When emotional feelings tell us that we are no good, that life will never be good again, and so on, we can listen to the inner voice behind and beyond the emotions.   And the inner voice will give you illuminating answers very different from what your emotions say. Often these are clear, simple truths which despite their simplicity have the power to revolutionise your life. And they are your truths, not imposed from outside.

One of my highest priorities is to help people find their own inner voice. Once you have found that voice, you don’t need therapy or help in the same way any more. When dark clouds assail you, you can find your own way through to the bright sunlight.

In the same way, the feeling in our body is both a source of joy and delight, and a direct guide to life and how we should move.

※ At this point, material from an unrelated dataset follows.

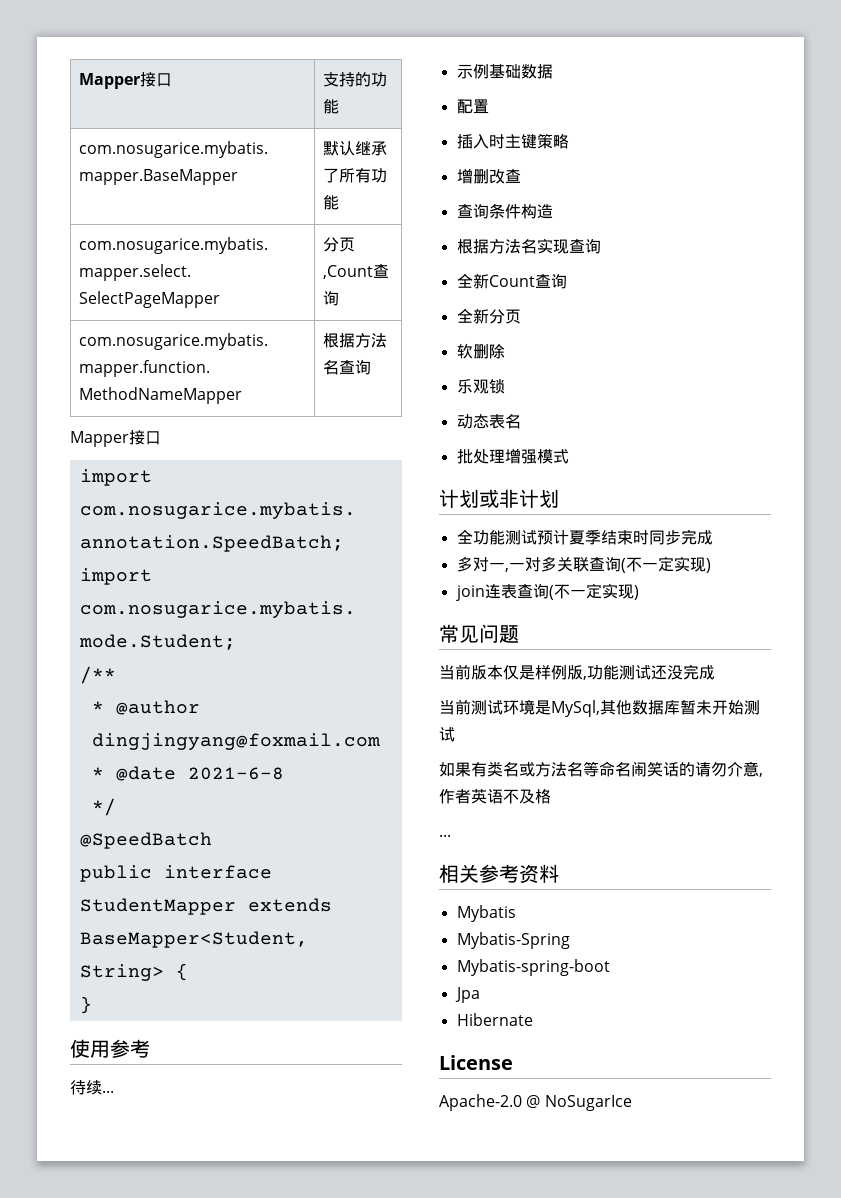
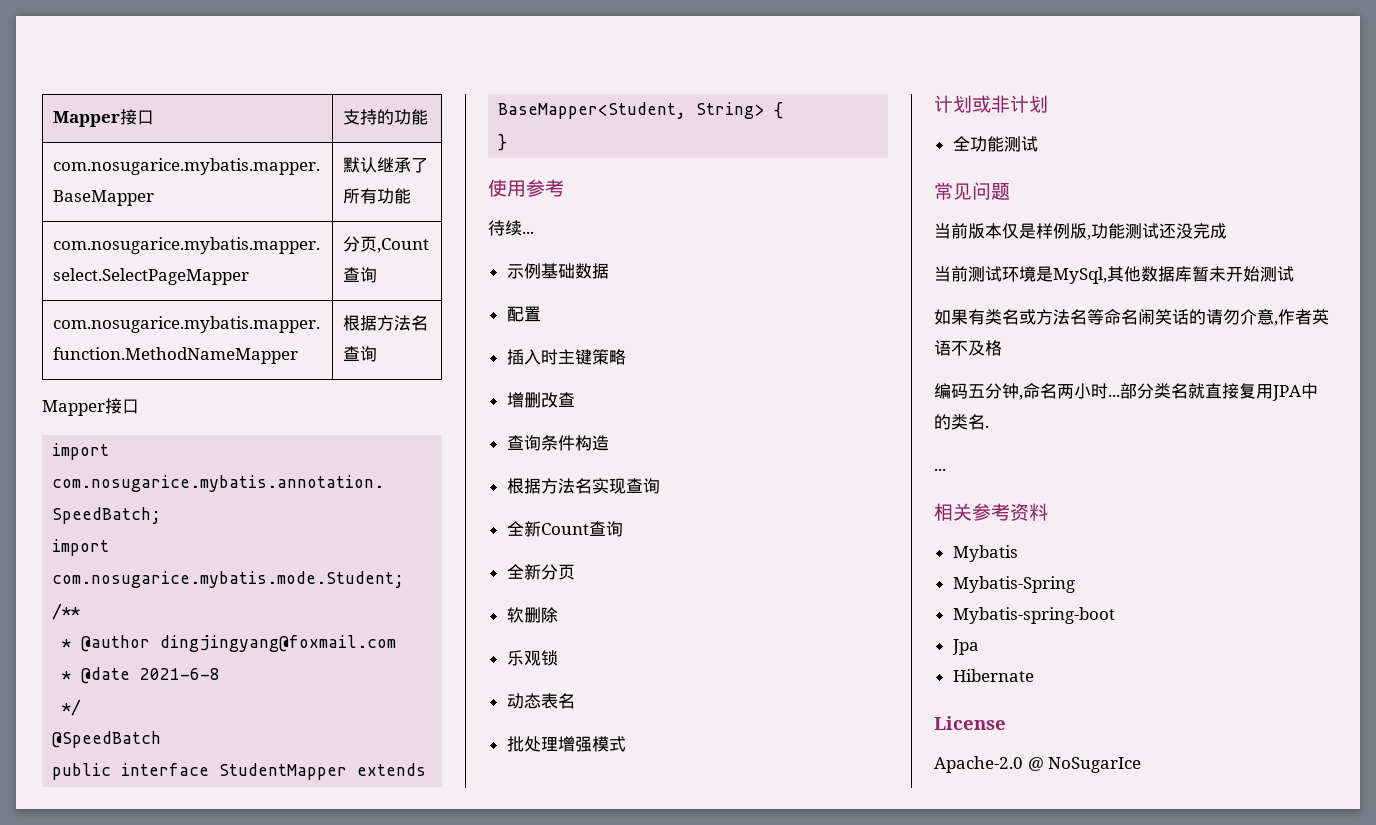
[536,529,713,545] [456,556,711,573] [455,583,639,601] 预计夏季结束时同步完成 // 多对一,一对多关联查询(不一定实现) // join连表查询(不一定实现) -> (1038, 144) none
(551, 796) none -> [934,383,1318,401] [934,414,989,430] // 编码五分钟,命名两小时...部分类名就直接复用JPA中的类名.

It is very important to feel. As emotions and tensions are released, the body feels light, joyful and become a doorway to experiencing our inner nature.

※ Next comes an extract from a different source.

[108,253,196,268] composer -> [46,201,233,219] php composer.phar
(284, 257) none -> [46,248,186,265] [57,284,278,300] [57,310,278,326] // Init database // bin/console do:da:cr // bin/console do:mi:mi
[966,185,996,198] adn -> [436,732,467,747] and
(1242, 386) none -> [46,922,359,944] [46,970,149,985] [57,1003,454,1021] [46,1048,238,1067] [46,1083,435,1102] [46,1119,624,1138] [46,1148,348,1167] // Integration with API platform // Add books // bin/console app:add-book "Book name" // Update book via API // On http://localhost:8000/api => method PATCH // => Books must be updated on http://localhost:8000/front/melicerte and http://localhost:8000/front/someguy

The Basic Law of Emotional Healing

When a life situation arises (say, a loss), if you turn towards the facts and accept the truth of the situation, then the emotions which arise (for example the sadness) have a life cycle. When you allow this life cycle, ALL emotions heal ON THEIR OWN. This is the key to healing emotions.

In outline, it really is as simple as explained here. But in everday life, people feel a complex tangle of interlocking emotions:

The art of resolving these can’t be stated in a few words, and almost everyone at first needs outside help. So this section especially is very simplified.

The life cycle of a simple emotion:

The spirit of this is a deep, trusting acceptance. You’re sad and you accept that, you don’t strive to diminish it or change it. You let yourself feel it.

You feel the emotion as a fact about yourself, not about the outside world. For example, you take responsibility for your feelings and think "John's behaviour triggers me to be angry," rather than making John responsible by thinking "I am angry with John because what he does is bad."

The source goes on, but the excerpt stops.